* WORK TASK
Go through the entries below and copy every line that holds the word "background".
MATERIAL PROVIDED section start
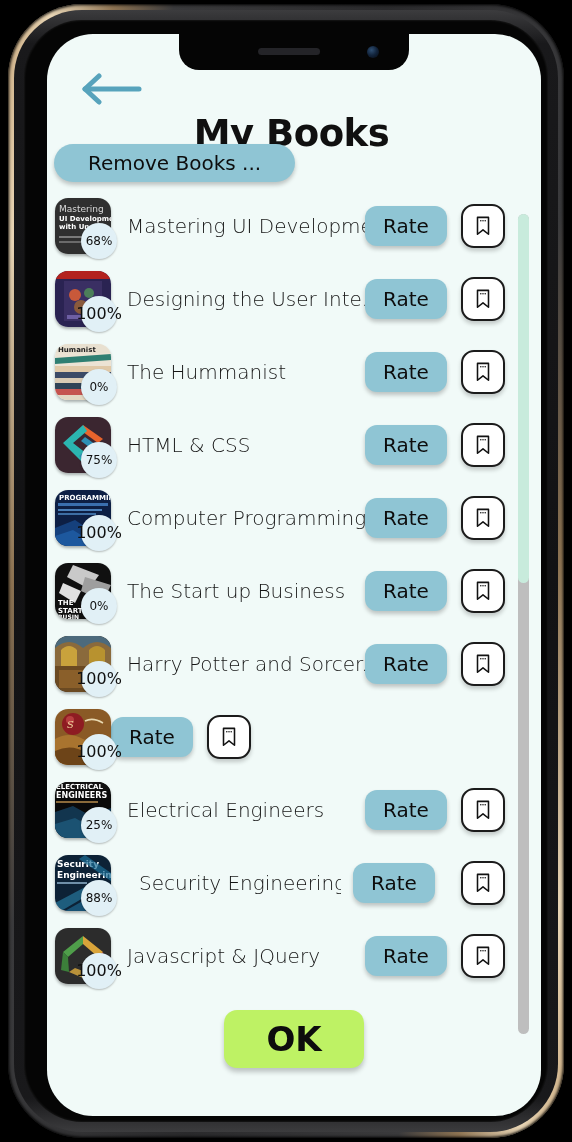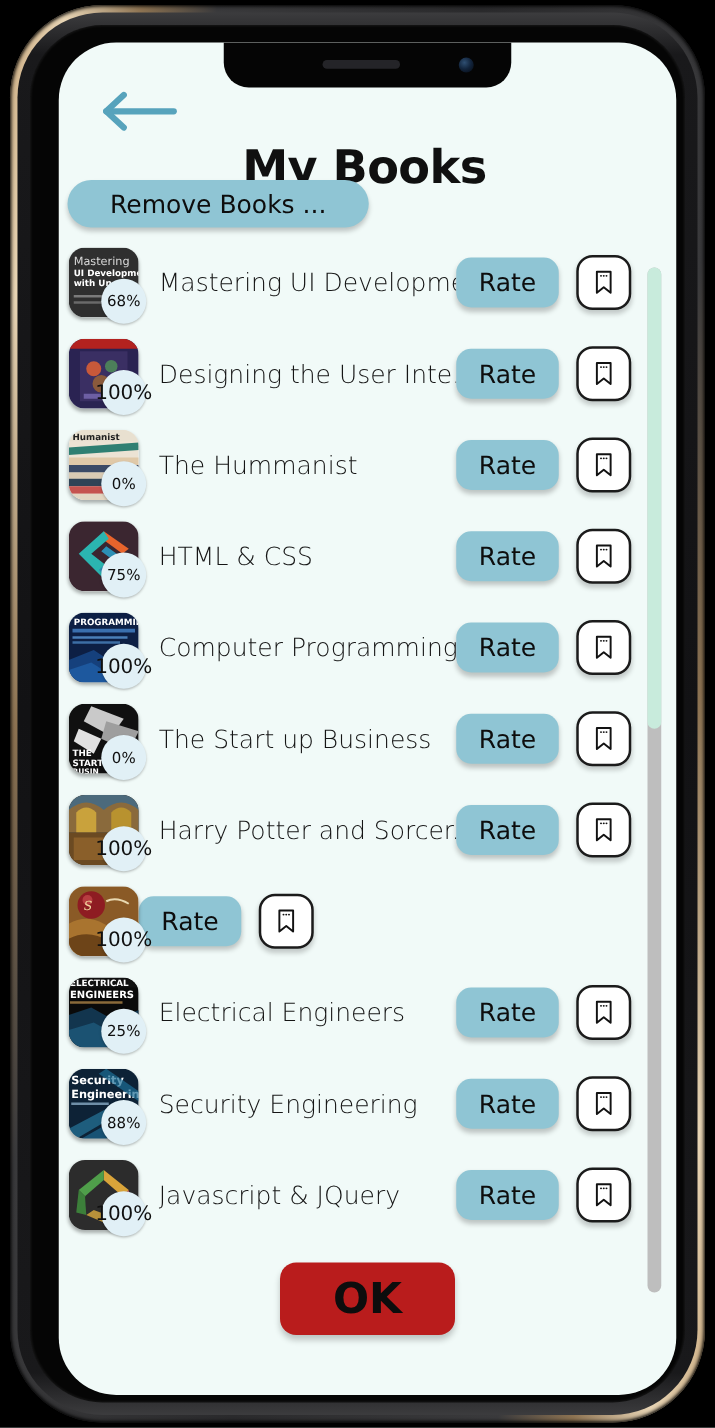--- a/index.html
+++ b/index.html
@@ -524,7 +524,7 @@
 </svg>
           </div>
         </div>
-        <div class="book-row" style="top: 657px;">
+        <div class="book-row" style="top: 657px; gap: 12px;">
           <div class="cover-wrap">
             <div class="cover">
               <svg viewBox="0 0 56 56">

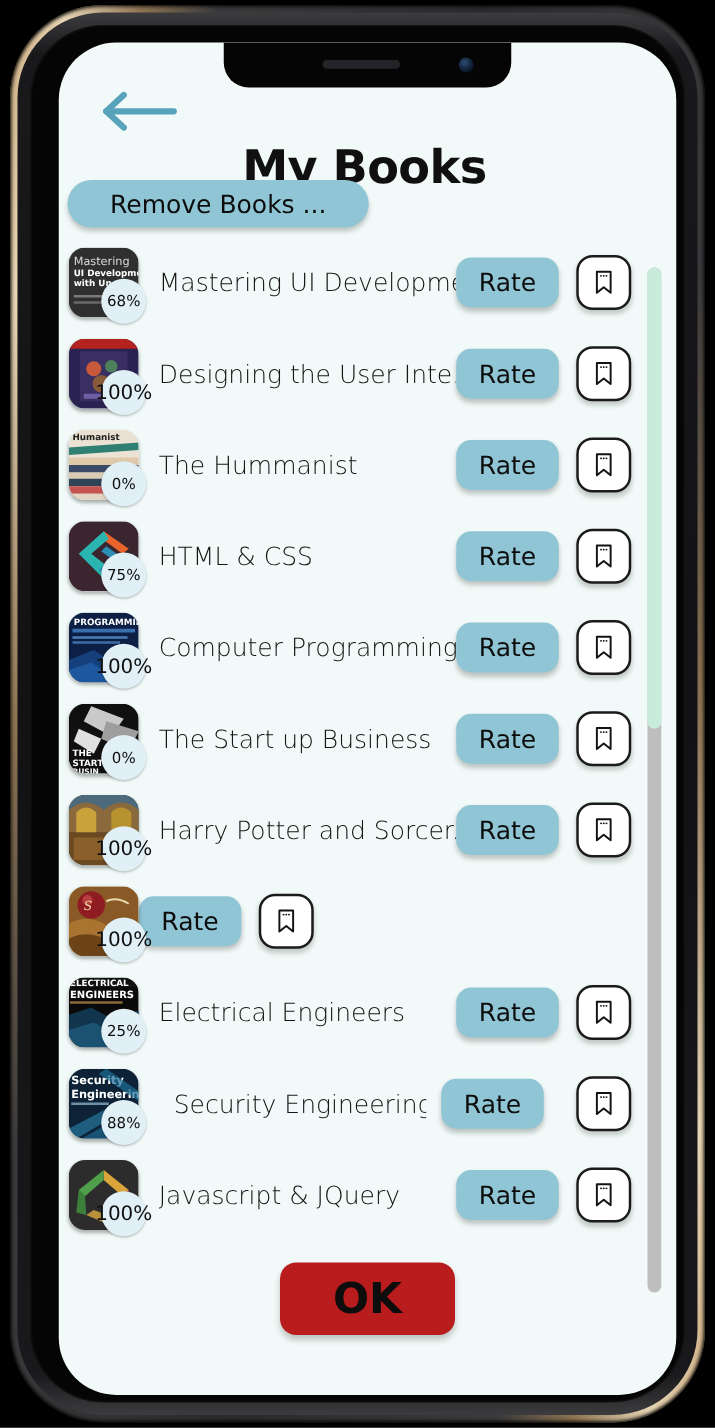--- a/index.html
+++ b/index.html
@@ -255,7 +255,7 @@
     height: 58px;
     border: none;
     border-radius: 13px;
-    background: #b91c1c;
+    background: #bef264;
     font-family: "DejaVu Sans", sans-serif;
     font-size: 34px;
     font-weight: bold;

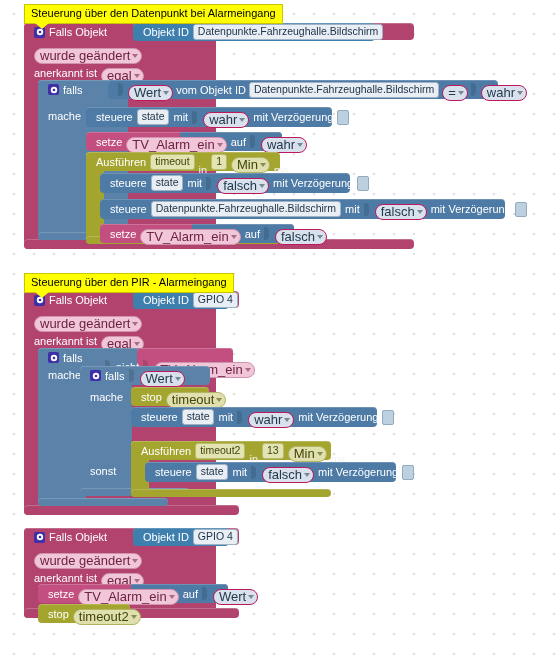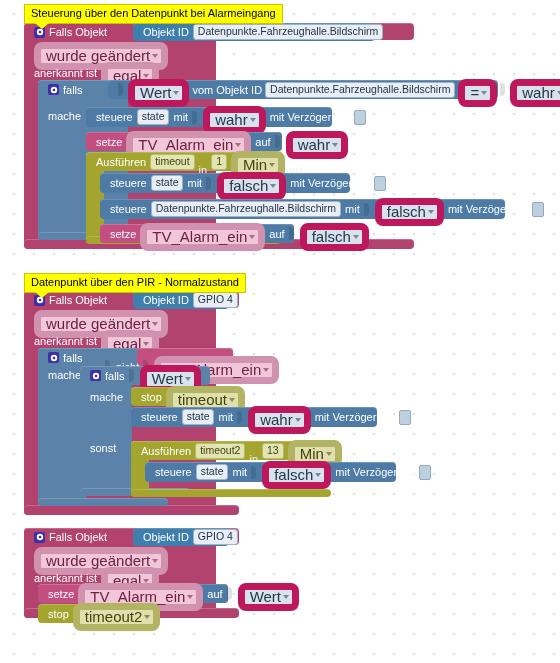--- a/index.html
+++ b/index.html
@@ -63,8 +63,8 @@
   }
   
   .dd{
-    background:#d9e2ec;color:#22384d;border:7px solid #be185d;border-radius:8px;
-    padding:0 11px 0 5px;height:14px;line-height:13px;font-size:15px;
+    background:#d9e2ec;color:#22384d;border:1px solid #be185d;border-radius:8px;
+    padding:0 11px 0 5px;height:14px;line-height:13px;font-size:13px;
     display:inline-block;position:relative;margin-top:6px;
   }
   .dd.p{background:#f2c6d9;color:#6c2242;border-color:#d092ae;}

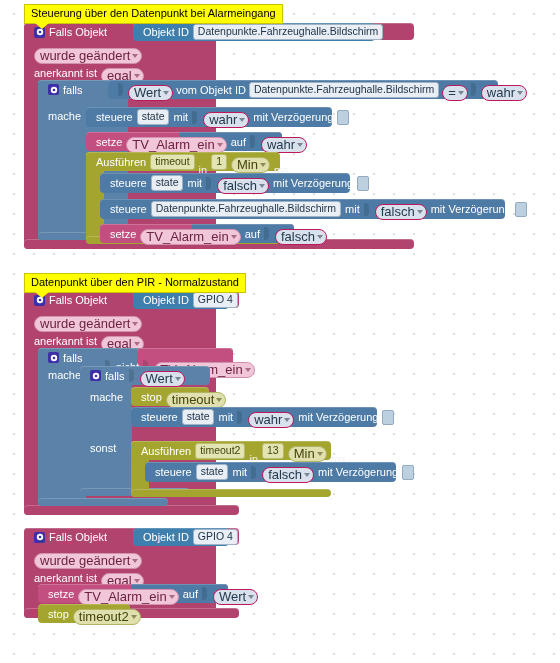--- a/index.html
+++ b/index.html
@@ -225,7 +225,7 @@
   </div>
 
   <div class="comment abs" style="left:24px;top:273px;">
-    <span>Datenpunkt über den PIR - Normalzustand</span>
+    <span>Steuerung über den PIR - Alarmeingang</span>
   </div>
 
   <div class="blk hat" style="left:24px;top:291px;width:192px;height:224px;"></div>

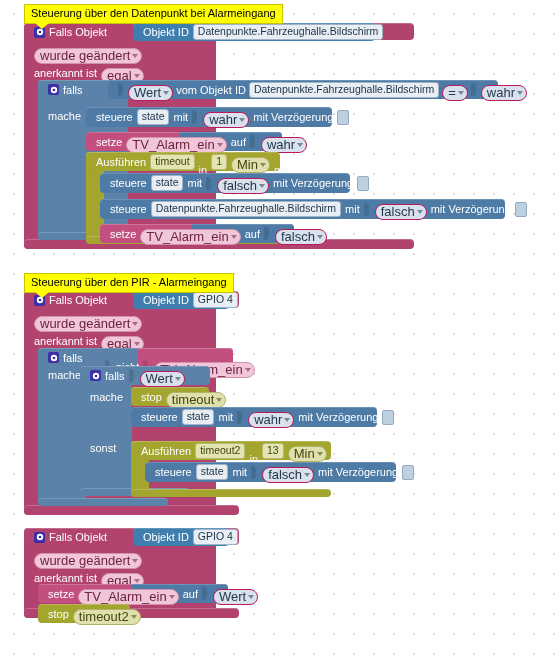--- a/index.html
+++ b/index.html
@@ -299,7 +299,7 @@
   <div class="row" style="left:84px;top:387px;">
     <span class="lbl">mache</span>
   </div>
-  <div class="row" style="left:84px;top:438px;">
+  <div class="row" style="left:84px;top:461px;">
     <span class="lbl">sonst</span>
   </div>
MATERIAL PROVIDED section end
* EXERCISE RESULT
-    background: #b91c1c;
+    background: #bef264;
-    background:#d9e2ec;color:#22384d;border:7px solid #be185d;border-radius:8px;
+    background:#d9e2ec;color:#22384d;border:1px solid #be185d;border-radius:8px;
   .dd.p{background:#f2c6d9;color:#6c2242;border-color:#d092ae;}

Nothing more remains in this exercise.